START Records shown

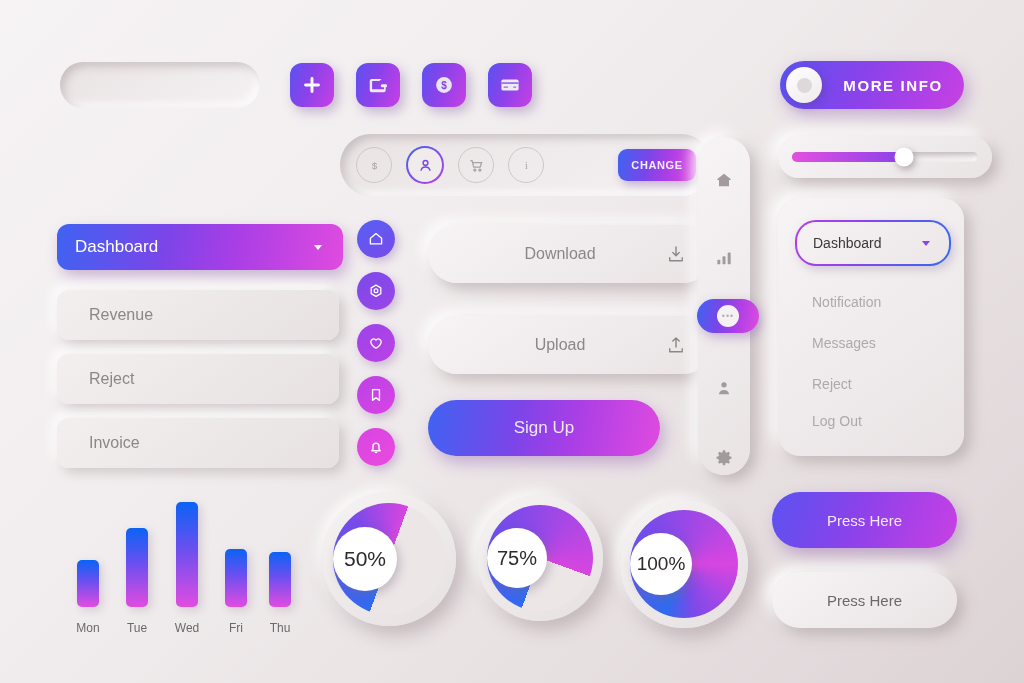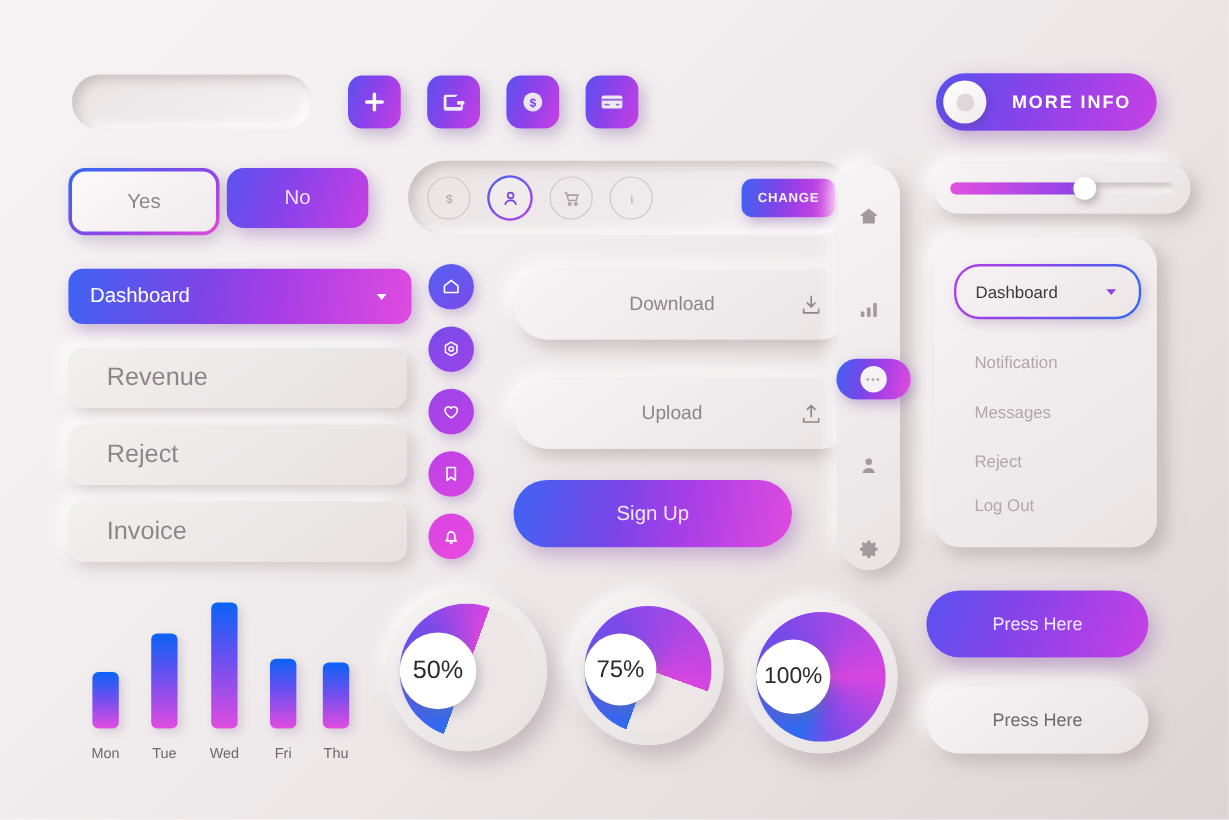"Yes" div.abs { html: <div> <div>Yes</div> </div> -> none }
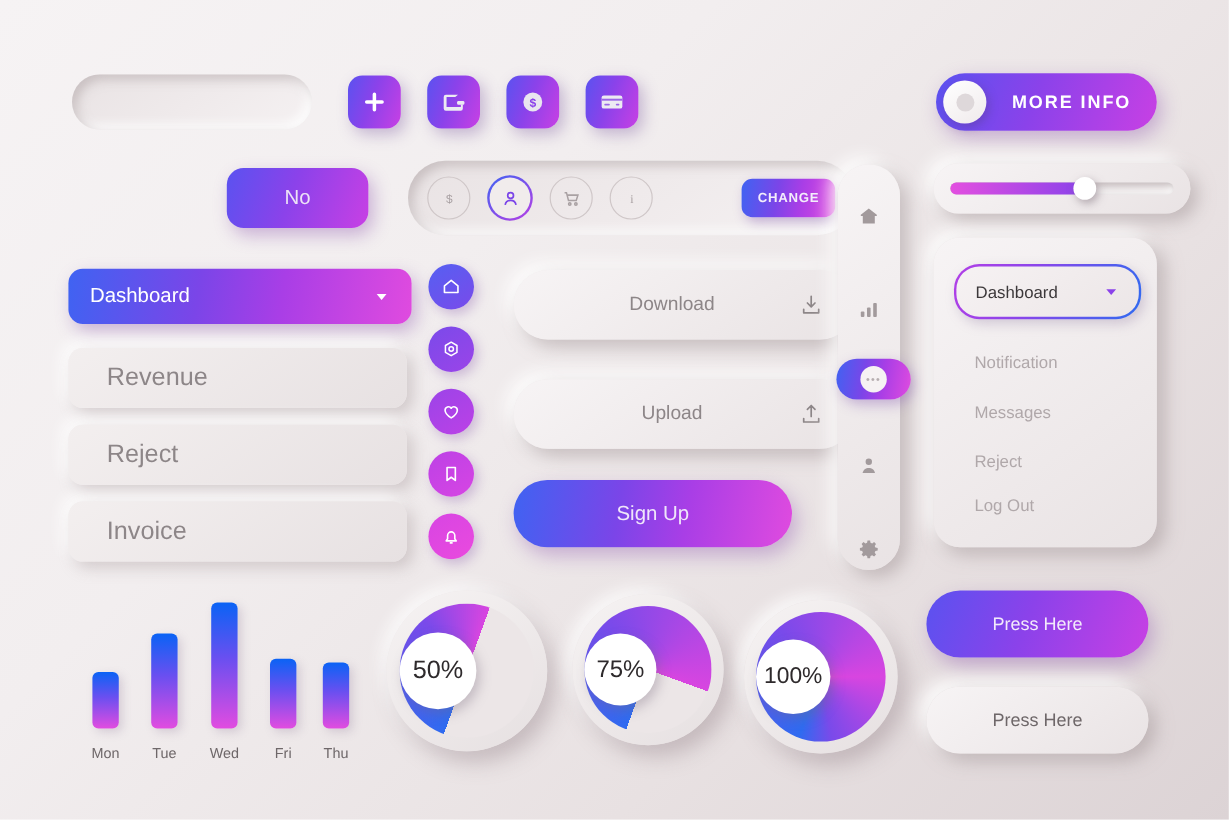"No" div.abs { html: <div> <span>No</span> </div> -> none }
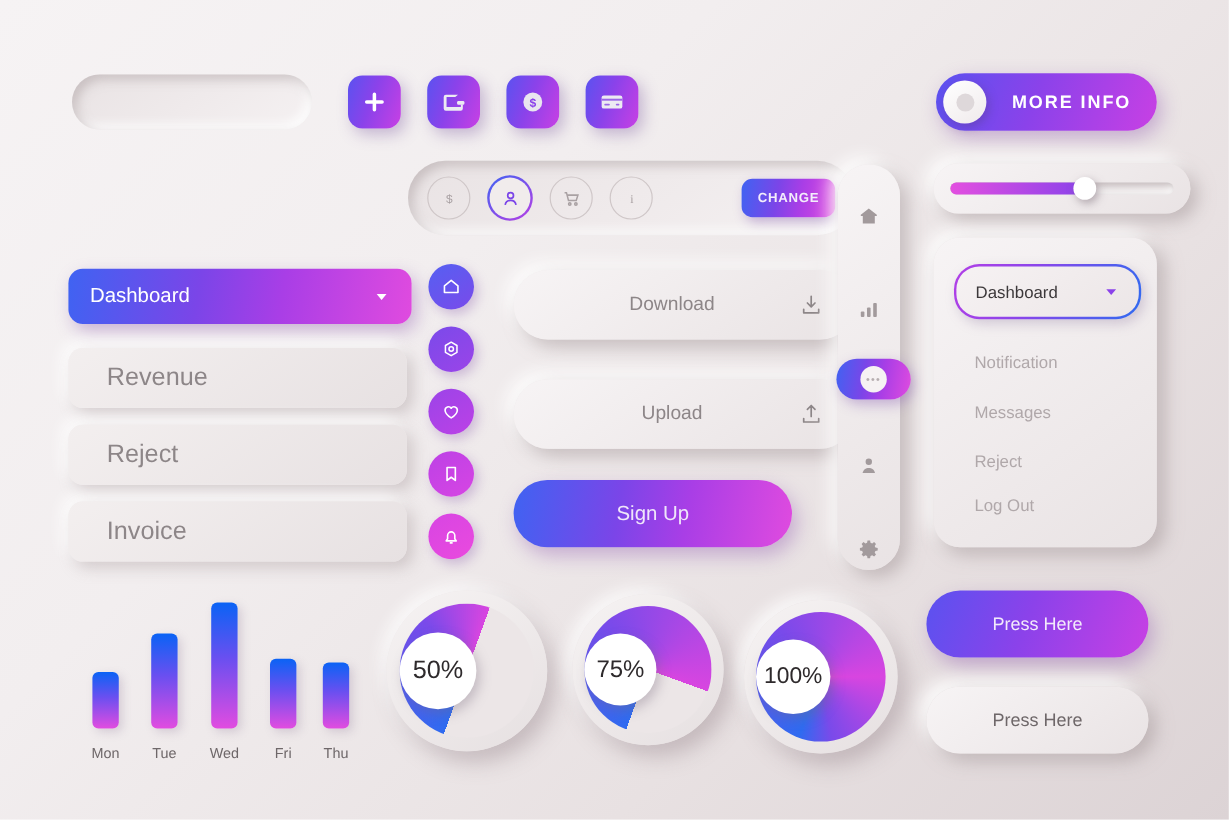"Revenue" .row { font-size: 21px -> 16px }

END Records shown
START Records shown

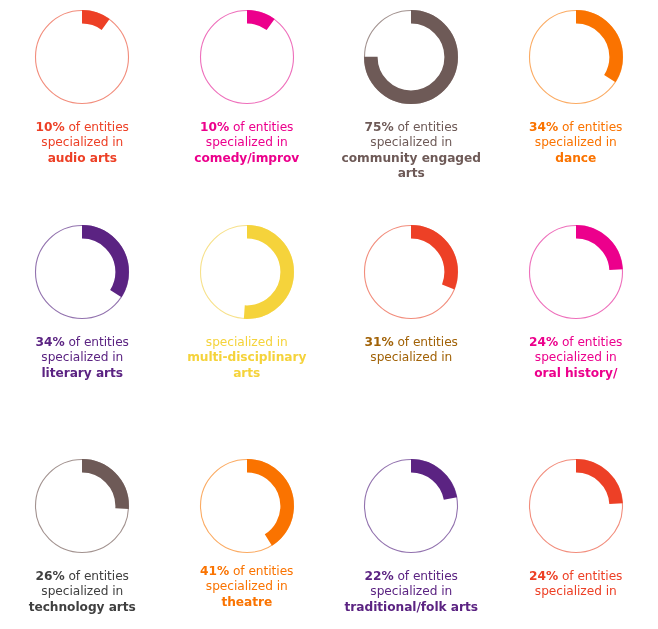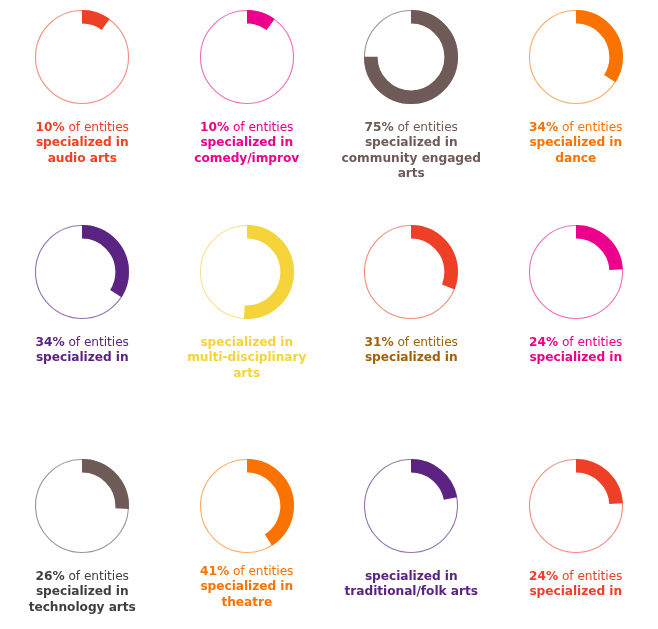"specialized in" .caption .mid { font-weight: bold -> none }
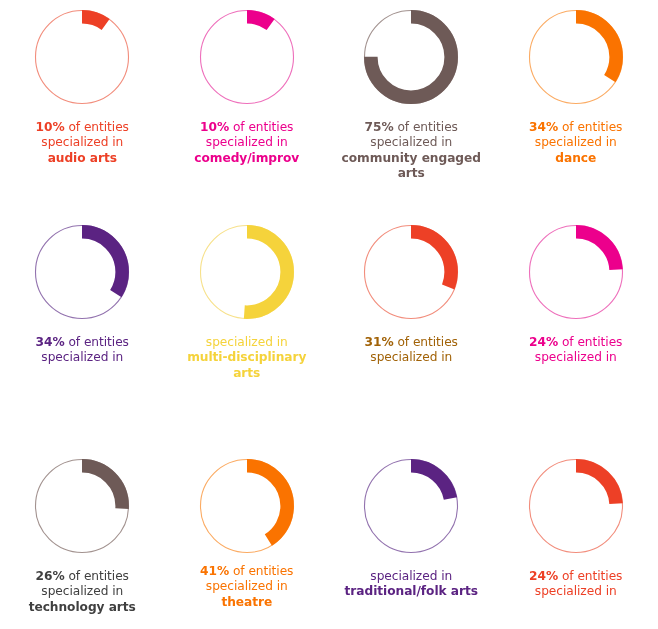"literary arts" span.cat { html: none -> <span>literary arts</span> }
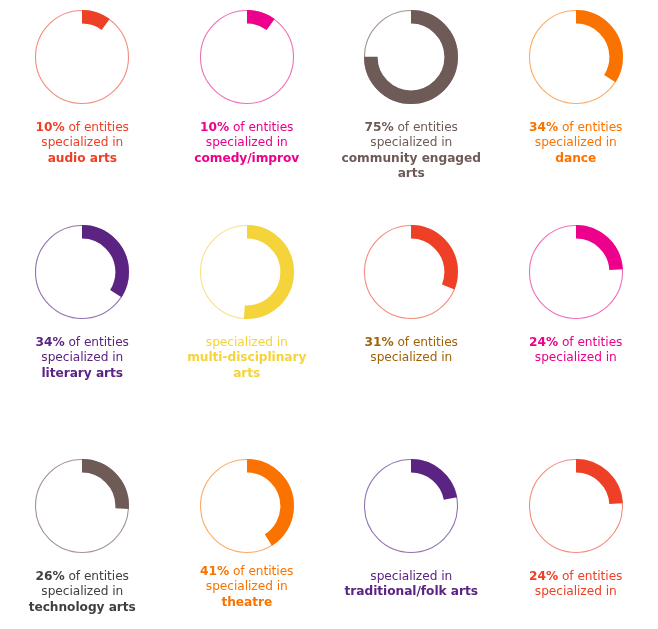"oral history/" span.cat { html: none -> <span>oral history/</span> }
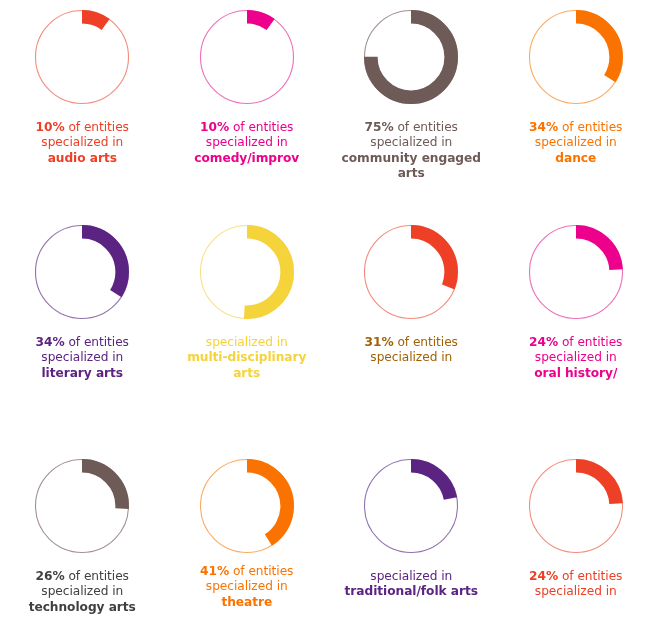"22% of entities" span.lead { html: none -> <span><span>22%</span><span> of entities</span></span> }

END Records shown

Text only, no pictures: please print exactly the lines above from the line with "none -> <span>oral" up to and including the line with "none -> <span><span>22%</span><span>", and nothing else.

"oral history/" span.cat { html: none -> <span>oral history/</span> }
"22% of entities" span.lead { html: none -> <span><span>22%</span><span> of entities</span></span> }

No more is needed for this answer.